ASSIGNED TASK -> Go through the data below line by line. Give only the number of lines that contain "using".

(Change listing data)
┌────────

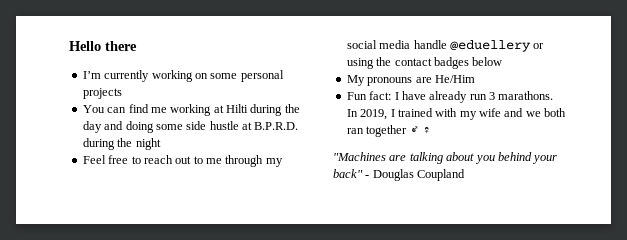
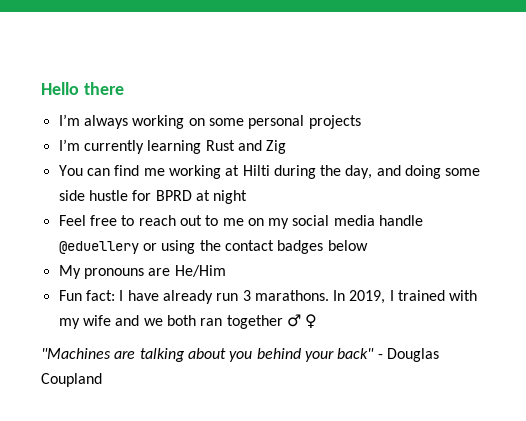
- I’m currently working on some personal projects
+ I’m always working on some personal projects
+ I’m currently learning Rust and Zig
- You can find me working at Hilti during the day and doing some side hustle at B.P.R.D. during the night
+ You can find me working at Hilti during the day, and doing some side hustle for BPRD at night
- Feel free to reach out to me through my social media handle @eduellery or using the contact badges below
+ Feel free to reach out to me on my social media handle @eduellery or using the contact badges below

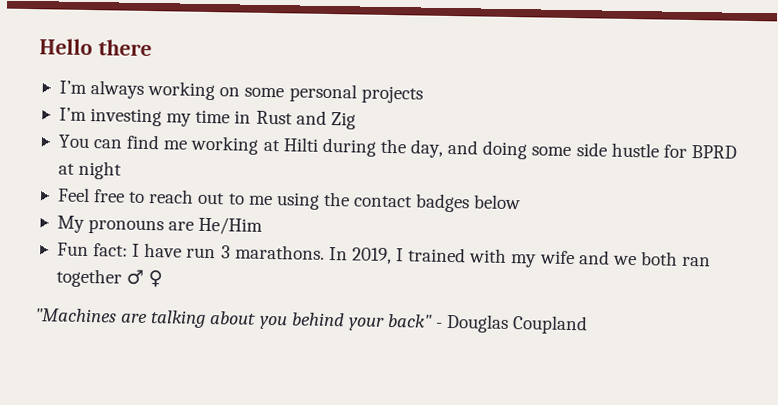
- I’m currently learning Rust and Zig
+ I’m investing my time in Rust and Zig
- Feel free to reach out to me on my social media handle @eduellery or using the contact badges below
+ Feel free to reach out to me using the contact badges below
- Fun fact: I have already run 3 marathons.
+ Fun fact: I have run 3 marathons.

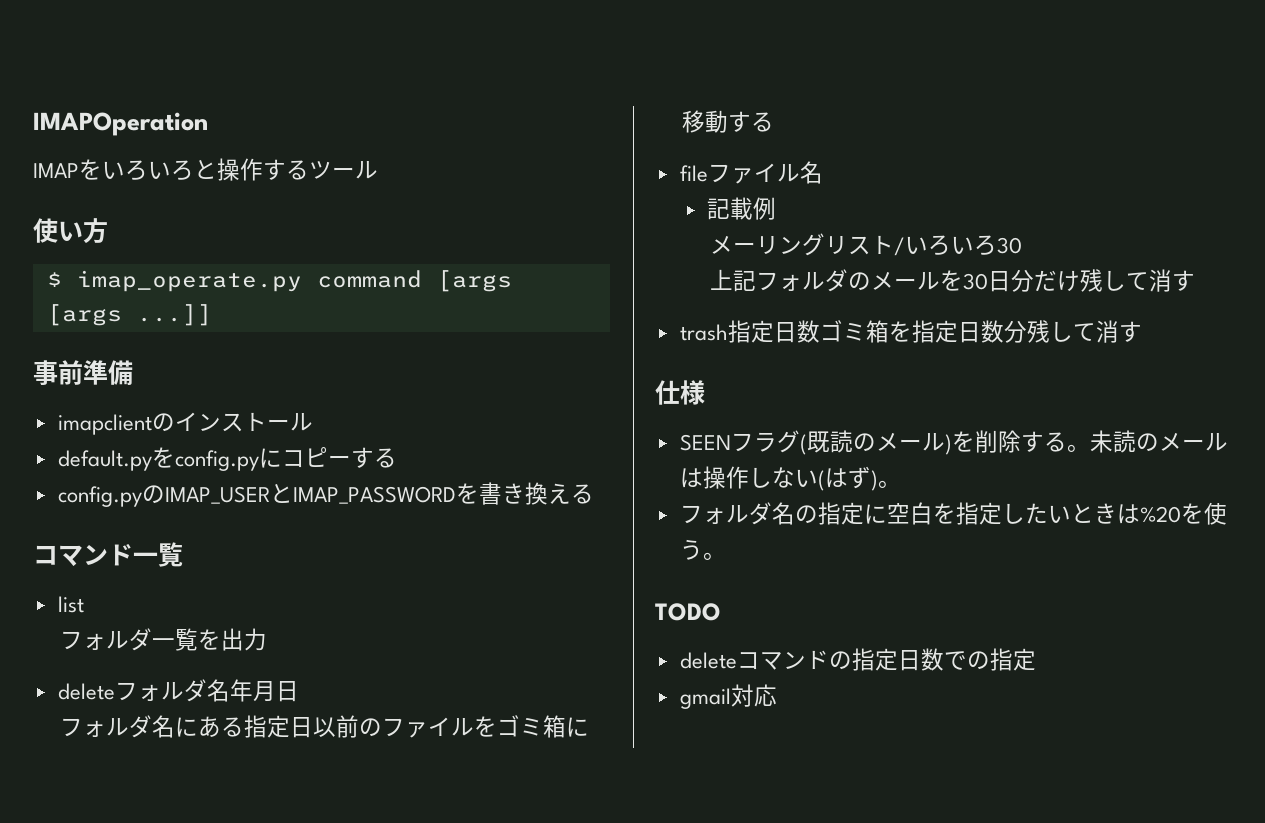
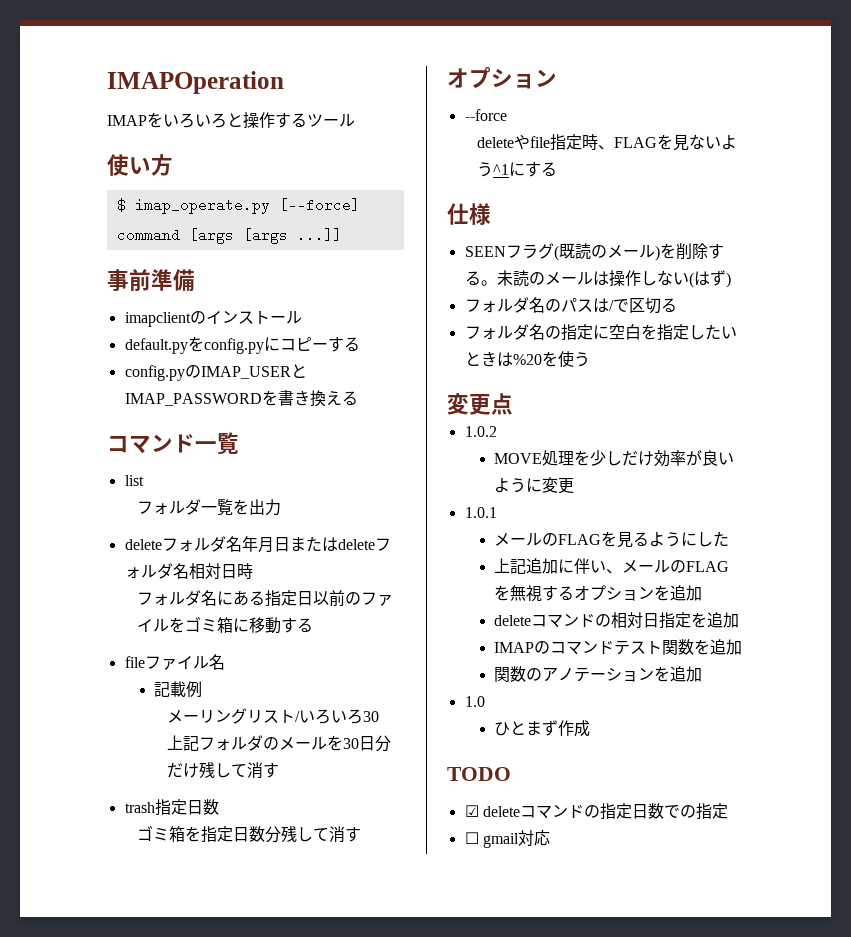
- $ imap_operate.py command [args [args ...]]
+ $ imap_operate.py [--force] command [args [args ...]]
- deleteフォルダ名年月日
+ deleteフォルダ名年月日またはdeleteフォルダ名相対日時
- trash指定日数ゴミ箱を指定日数分残して消す
+ trash指定日数
+ ゴミ箱を指定日数分残して消す
+ オプション
+ --force
+ deleteやfile指定時、FLAGを見ないよう^1にする
- 未読のメールは操作しない(はず)。
+ 未読のメールは操作しない(はず)
+ フォルダ名のパスは/で区切る
- フォルダ名の指定に空白を指定したいときは%20を使う。
+ フォルダ名の指定に空白を指定したいときは%20を使う
+ 変更点
+ 1.0.2
+ MOVE処理を少しだけ効率が良いように変更
+ 1.0.1
+ メールのFLAGを見るようにした
+ 上記追加に伴い、メールのFLAGを無視するオプションを追加
+ deleteコマンドの相対日指定を追加
+ IMAPのコマンドテスト関数を追加
+ 関数のアノテーションを追加
+ 1.0
+ ひとまず作成
- deleteコマンドの指定日数での指定
+ ☑ deleteコマンドの指定日数での指定
- gmail対応
+ ☐ gmail対応

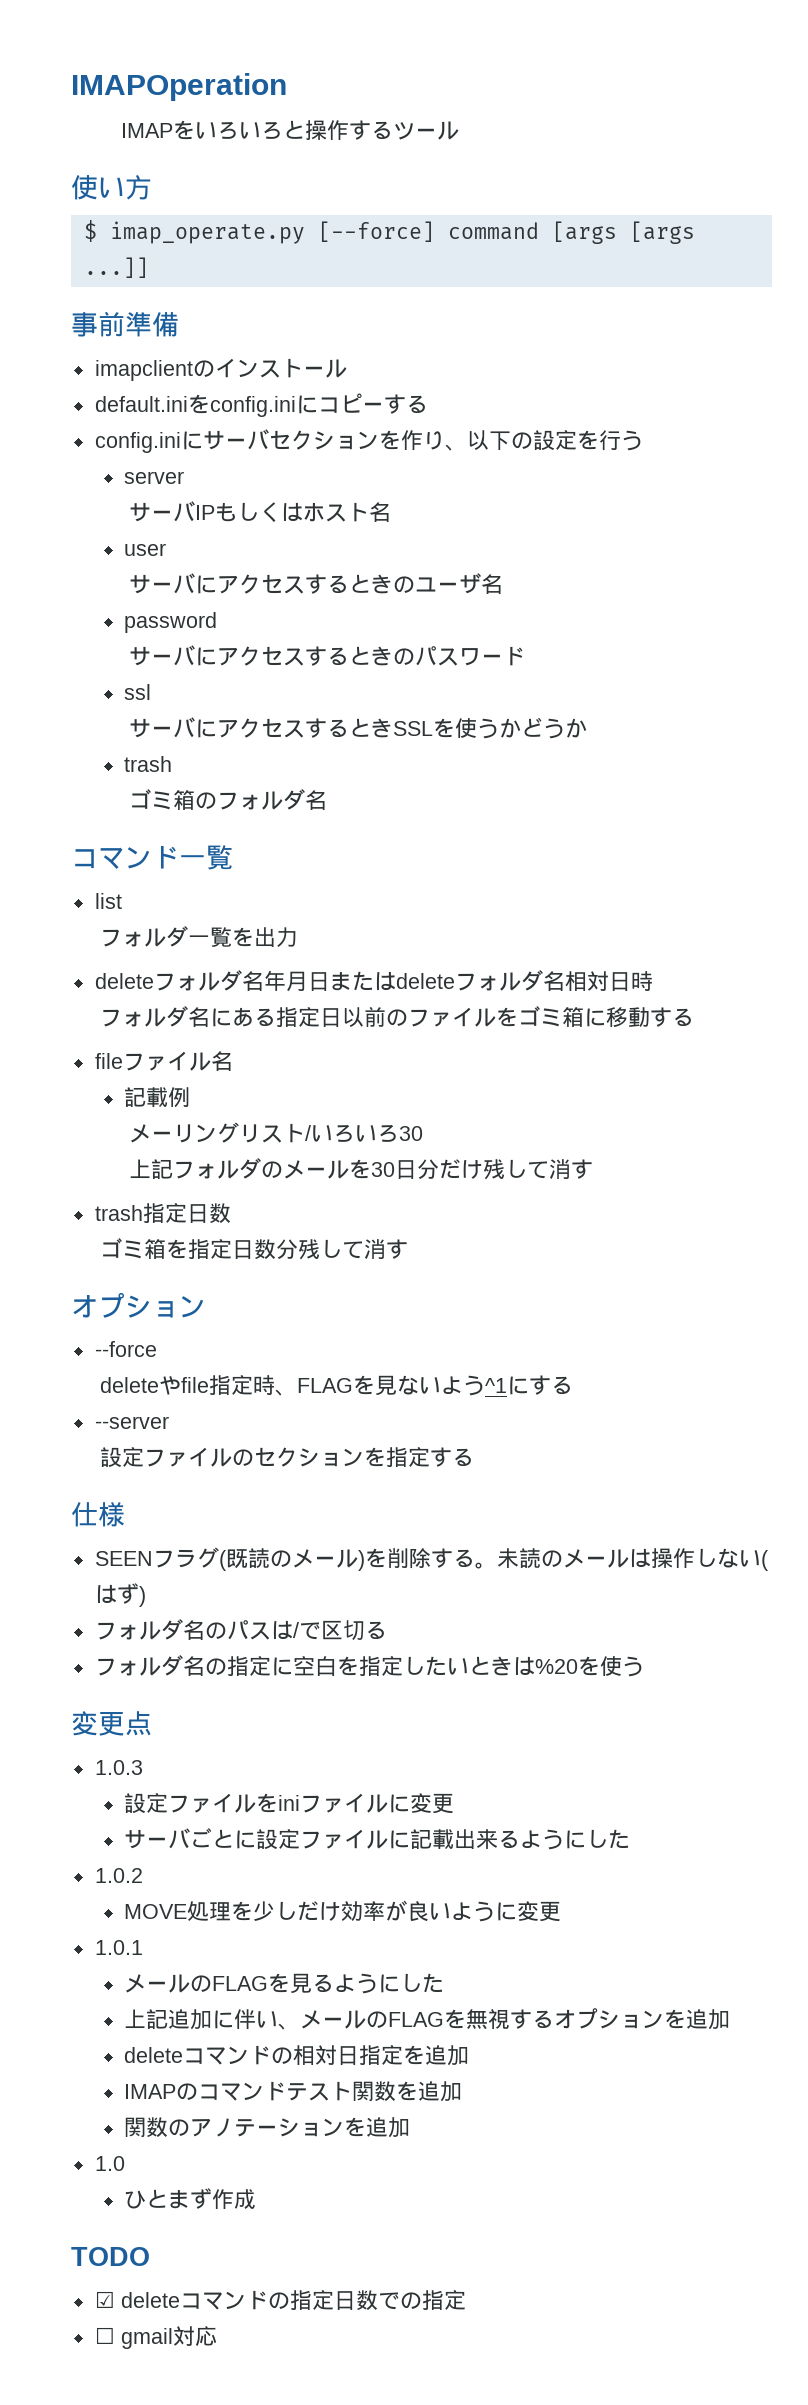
- default.pyをconfig.pyにコピーする
+ default.iniをconfig.iniにコピーする
- config.pyのIMAP_USERとIMAP_PASSWORDを書き換える
+ config.iniにサーバセクションを作り、以下の設定を行う
+ server
+ サーバIPもしくはホスト名
+ user
+ サーバにアクセスするときのユーザ名
+ password
+ サーバにアクセスするときのパスワード
+ ssl
+ サーバにアクセスするときSSLを使うかどうか
+ trash
+ ゴミ箱のフォルダ名
+ --server
+ 設定ファイルのセクションを指定する
+ 1.0.3
+ 設定ファイルをiniファイルに変更
+ サーバごとに設定ファイルに記載出来るようにした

└────────

ANSWER SECTION -> 4